Meta's AI just predicted 600 million protein's shape from completely unknown organisms

 


Scientists at Meta, the parent company of Facebook and Instagram, have used an artificial intelligence (AI) language model to predict the unknown structures of more than 600 million proteins belonging to viruses, bacteria and other microbes.

The program, called ESMFold, used a model that was originally designed for decoding human languages to make accurate predictions of the twists and turns taken by proteins that determine their 3D structure. The predictions, which were compiled into the open-source ESM Metagenomic Atlas, could be used to help develop new drugs, characterize unknown microbial functions, and trace the evolutionary connections between distantly related species.

ESMFold is not the first program to make protein predictions. In 2022, the Google-owned company DeepMind announced that its protein-predicting program AlphaFold had deciphered the shapes of the roughly 200 million proteins known to science. ESMFold isn't as accurate as AlphaFold, but it's 60 times faster than DeepMind's program, Meta says. The results have not yet been peer-reviewed.

"The ESM Metagenomic Atlas will enable scientists to search and analyze the structures of metagenomic proteins at the scale of hundreds of millions of proteins," the Meta research team wrote in a blog post accompanying the release of the paper to the preprint database bioRxiv. "This can help researchers to identify structures that have not been characterized before, search for distant evolutionary relationships, and discover new proteins that can be useful in medicine and other applications." 

Proteins are the building blocks of all living things and are made up of long, winding chains of amino acids — tiny molecular units that snap together in myriad combinations to form the protein's 3D shape. 

Knowing a protein's shape is the best way to understand its function, but there are a staggering number of ways the same combination of amino acids in different sequences can take shape. Despite proteins  quickly and reliably taking certain shapes once they've been produced,  the number of possible configurations is roughly 10^300. The gold standard way to determine a protein's structure is using X-ray crystallography — seeing how high-energy light beams diffract around proteins —, but this is a painstaking method that can take months or years to produce results, and it doesn't work for all protein types. After decades of work, more than 100,000 protein structures have been deciphered via X-ray crystallography.

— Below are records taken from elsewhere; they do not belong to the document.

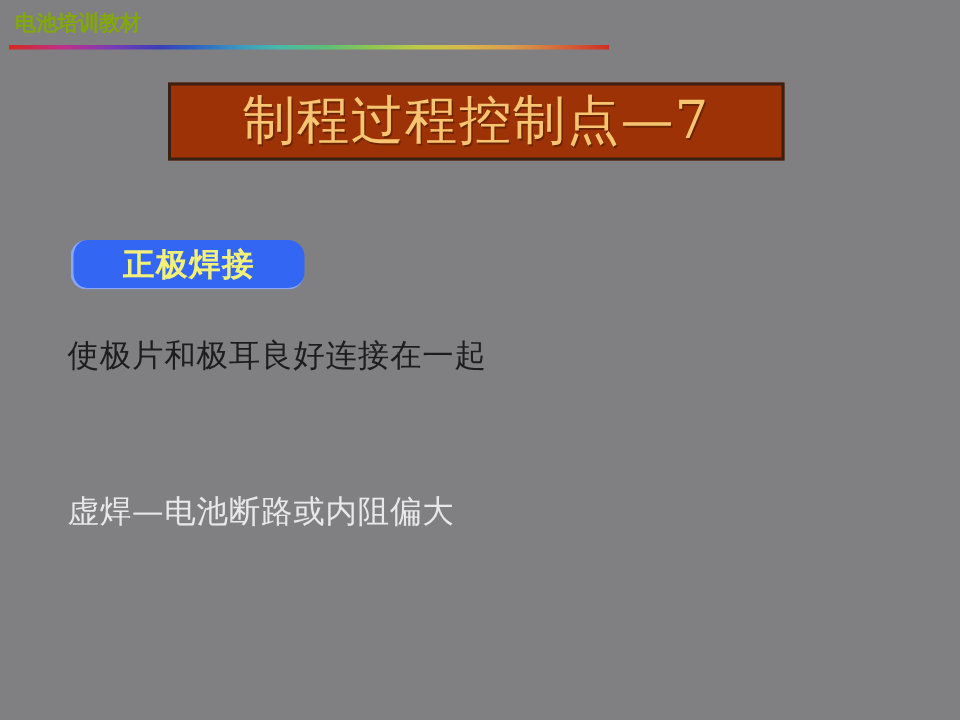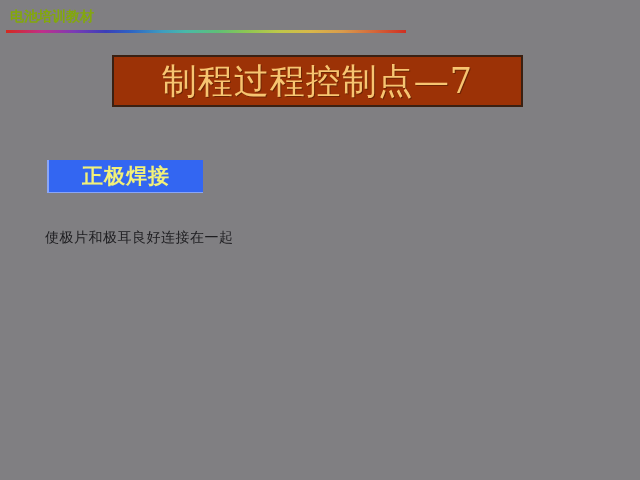--- a/index.html
+++ b/index.html
@@ -109,7 +109,7 @@
     line-height: 24px;
     white-space: nowrap;
   }
-  #blue-box-1 { top: 160px; }
+  #blue-box-1 { top: 160px; border-radius: 11px; }
   #blue-box-2 { top: 272px; }
 
   

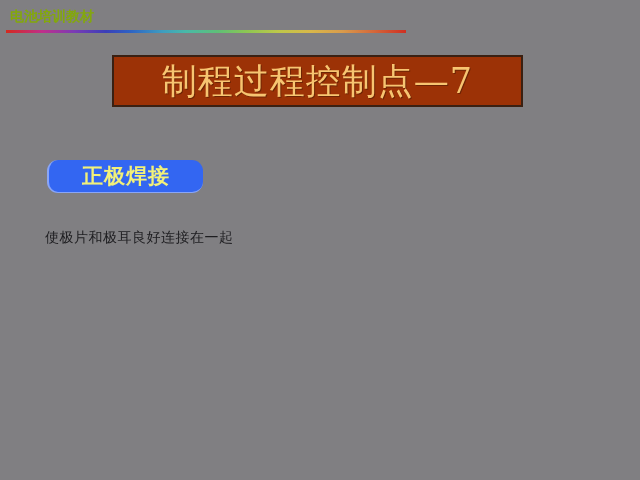--- a/index.html
+++ b/index.html
@@ -117,7 +117,7 @@
     position: absolute;
     left: 45px;
     font-family: "DejaVu Serif", "Liberation Serif", serif;
-    font-size: 14px;
+    font-size: 21px;
     font-weight: normal;
     line-height: 26px;
     letter-spacing: 0.5px;

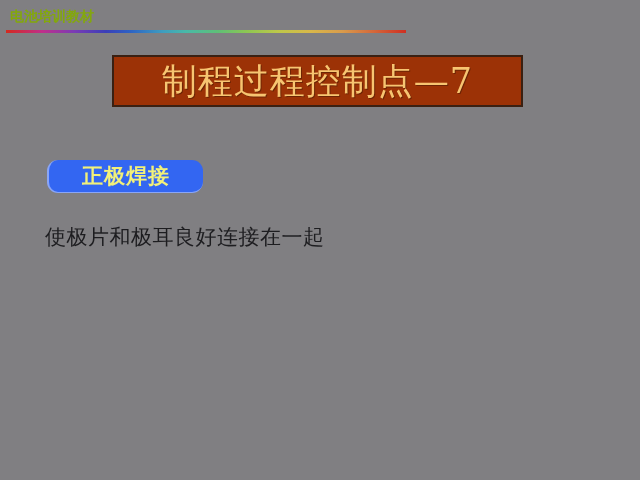--- a/index.html
+++ b/index.html
@@ -152,6 +152,7 @@
   <div class="body-text" id="body-text-1">使极片和极耳良好连接在一起</div>
 
 
+  <div class="body-text" id="body-text-2">虚焊—电池断路或内阻偏大</div>
 
 </div>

To find a way around this problem, the Meta researchers turned to a sophisticated computer model designed to decode and make predictions about human languages, and applied the model instead to the language of protein sequences. 

"Using a form of self-supervised learning known as masked language modeling, we trained a language model on the sequences of millions of natural proteins," the researchers wrote. "With this approach, the model must correctly fill in the blanks in a passage of text, such as "To __ or not to __, that is the ________." We trained a language model to fill in the blanks in a protein sequence, like "GL_KKE_AHY_G" across millions of diverse proteins. We found that information about the structure and function of proteins emerges from this training."

To test their model, the scientists turned to a database of metagenomic DNA (so named because it has been sequenced in bulk from environmental or clinical sources) taken from places as diverse as soil, seawater and the human gut and skin. By feeding the DNA data into the ESMFold program, the researchers predicted the structures of over 617 million proteins in just two weeks.

That's over 400 million more than AlphaFold announced it had deciphered four months ago, when it claimed to have deduced the protein structure of almost every known protein. This means that many of these proteins have never been seen before, likely because they come from unknown organisms. More than 200 million of ESMFold's protein predictions are thought to be high-quality, according to the model, meaning that the program has been able to predict the shapes with an accuracy down to the level of atoms.

The researchers are hoping to use this program for more protein-focused work. "To extend this work even further, we're studying how language models can be used to design new proteins and contribute to solving challenges in health, disease, and the environment," Meta wrote.